Significance: They are considered to resist and disperse the strong forces.

Enamel Tufts

Enamel tufts are ribbon-like structures which run from dentin to enamel. They are named so because they resemble tufts of grass. They contain greater concentration of enamel proteins.

Significance: Hypomineralized structure in the enamel, thus it plays role in spread of dental infection.

Enamel Lamellae

These are leaf like defects present in enamel and may extend to DEJ. They contains organic substances. Lamellae are commonly found at the base of occlusal pits and fissures. Bodecker in 1906 was the first to describe these developmental defects of enamel which he named “lamellae”.

These are caused by “imperfect calcification of enamel tissue”.

Pincus suggested that if developing cusps fail to coalesce when forming a fissure, a gap in the enamel occurs. Such a gap may vary in size from a crack or lamella.

Three types of lamellae are commonly seen:

• Type A composed of “poorly calcified rod segments”

• Type B composed of degenerated cells

• Type C arising after eruption where the crack is filled with mucoproteins from the oral preparation.
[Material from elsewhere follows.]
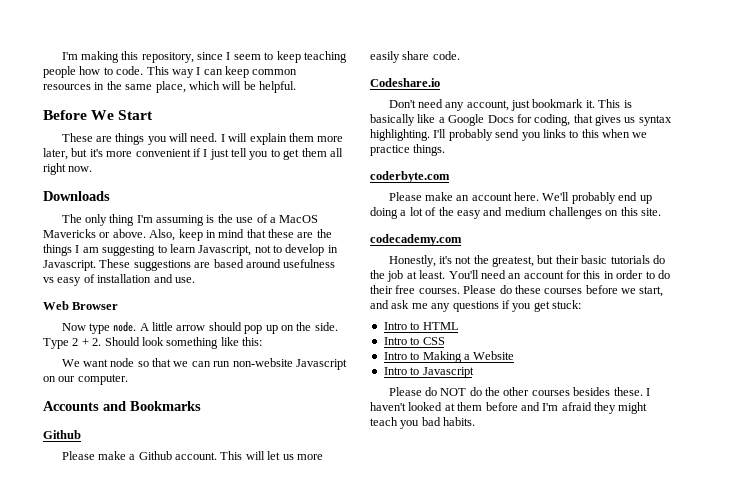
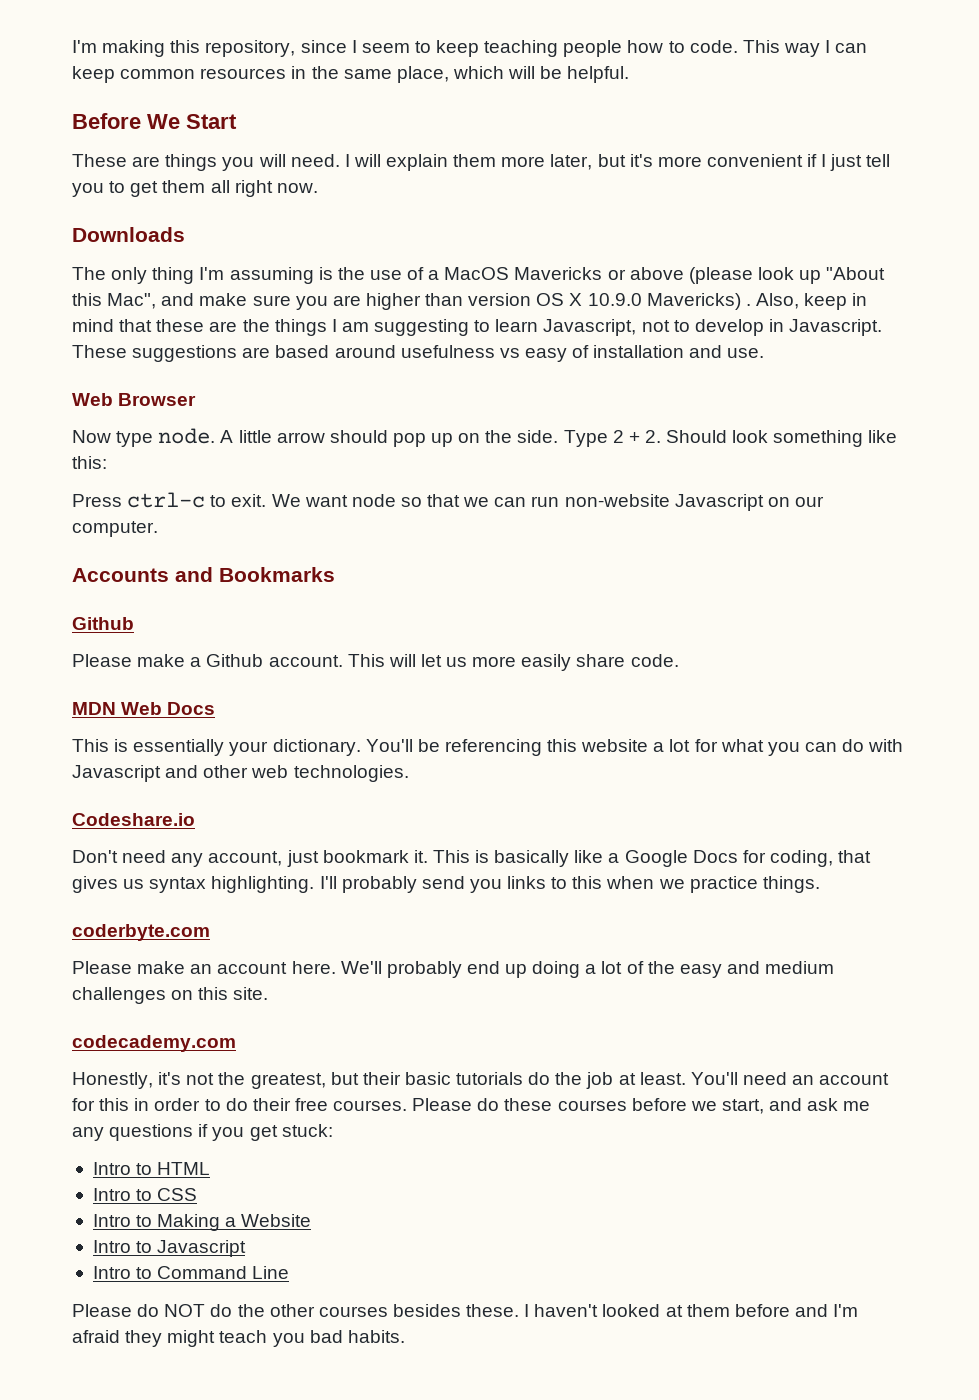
[112,229,146,238] above. -> [629,267,886,284] [72,293,751,310] above (please look up "About this Mac", and make sure you are higher than version OS X 10.9.0 Mavericks) .
(262, 341) none -> [72,492,267,508] Press ctrl-c to exit.
(460, 55) none -> [72,702,216,715] [72,739,904,756] [72,765,409,782] // MDN Web Docs // This is essentially your dictionary. You'll be referencing this website a lot for what you can do with Javascript and other web technologies.
(474, 372) none -> [92,1266,290,1279] // Intro to Command Line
Type A lamellae is confined to enamel while types B and C may extend into dentin.

Various studies have shown that lamellae might be the site of entry of caries.
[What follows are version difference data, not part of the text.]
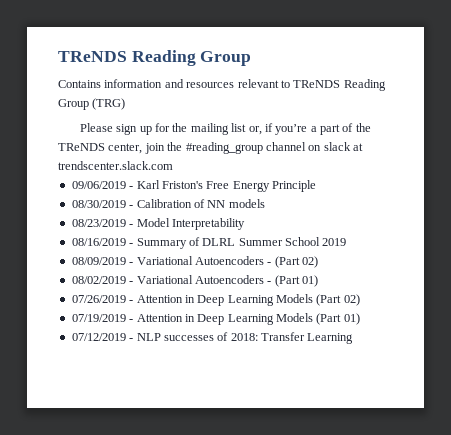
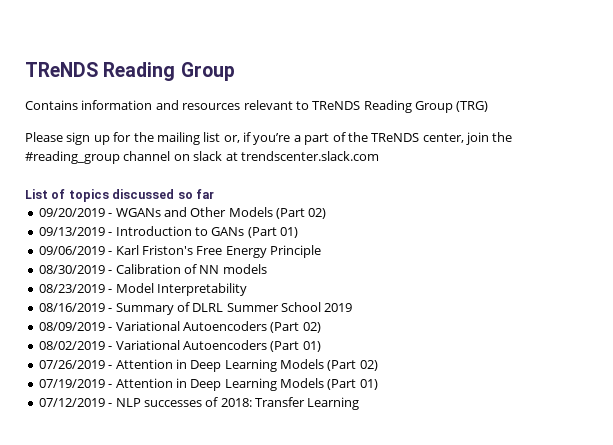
(173, 165) none -> [25,189,214,202] [38,207,327,219] [38,226,298,238] // List of topics discussed so far // 09/20/2019 - WGANs and Other Models (Part 02) // 09/13/2019 - Introduction to GANs (Part 01)
[267,262,272,265] - -> (267, 326) none
[267,281,272,284] - -> (267, 345) none

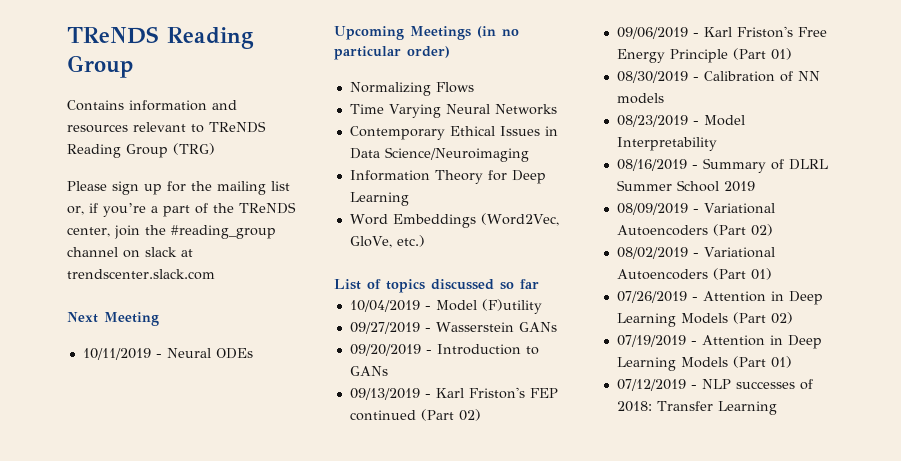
(379, 156) none -> [67,312,159,326] [82,348,253,360] [334,26,519,40] [334,46,450,60] [349,82,474,96] [349,104,557,118] [349,126,558,140] [349,147,529,162] [349,170,546,184] [349,192,409,206] [349,213,559,228] [349,235,425,248] // Next Meeting // 10/11/2019 - Neural ODEs // Upcoming Meetings (in no particular order) // Normalizing Flows // Time Varying Neural Networks // Contemporary Ethical Issues in Data Science/Neuroimaging // Information Theory for Deep Learning // Word Embeddings (Word2Vec, GloVe, etc.)
[38,207,327,219] [38,226,298,238] 09/20/2019 - WGANs and Other Models (Part 02) // 09/13/2019 - Introduction to GANs (Part 01) -> [349,299,542,314] [349,322,557,334] [349,344,539,356] [349,366,388,376] [349,387,558,400] [349,409,481,421] 10/04/2019 - Model (F)utility // 09/27/2019 - Wasserstein GANs // 09/20/2019 - Introduction to GANs // 09/13/2019 - Karl Friston's FEP continued (Part 02)
(321, 251) none -> [732,48,792,60] (Part 01)

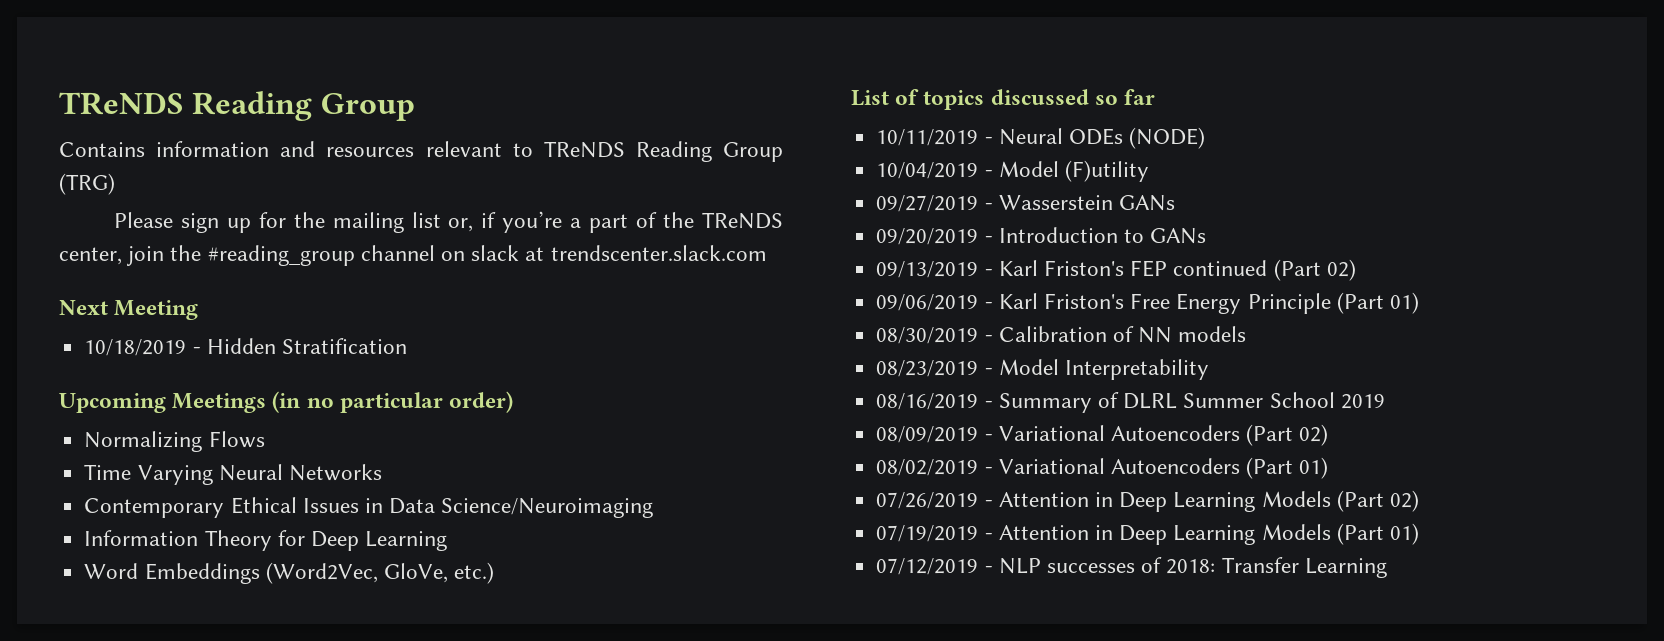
[82,348,253,360] 10/11/2019 - Neural ODEs -> [84,338,407,356] 10/18/2019 - Hidden Stratification
(539, 284) none -> [876,127,1206,149] // 10/11/2019 - Neural ODEs (NODE)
Ten Cate stated that tufts and lamellae are of no significance and do not appear to be sites of increased vulnerability to caries attack.

A lamella at the base of an occlusal fissure provides an appropriate pathway for bacteria and initiate caries.

Enamel Spindles

Odontoblastic processes sometimes crosses DEJ and their end is thickened. Spindles serve as pain receptors, that is why, when we cut in the enamel patient complains of pain.

Striae of Retzius

They appear as brownish bands in the ground sections and illustrate the incremental pattern of enamel. These represent the rest periods of ameloblast during enamel formation, therefore also called as growth circles. When these circles are incomplete at the enamel surface, it results in alternating grooves called imbrications lines of pickerills, the elevations in between called perikymata. Perikymata are shallow furrows where the striae of Retzius end. These are continuous around the tooth and parallel the CEJ.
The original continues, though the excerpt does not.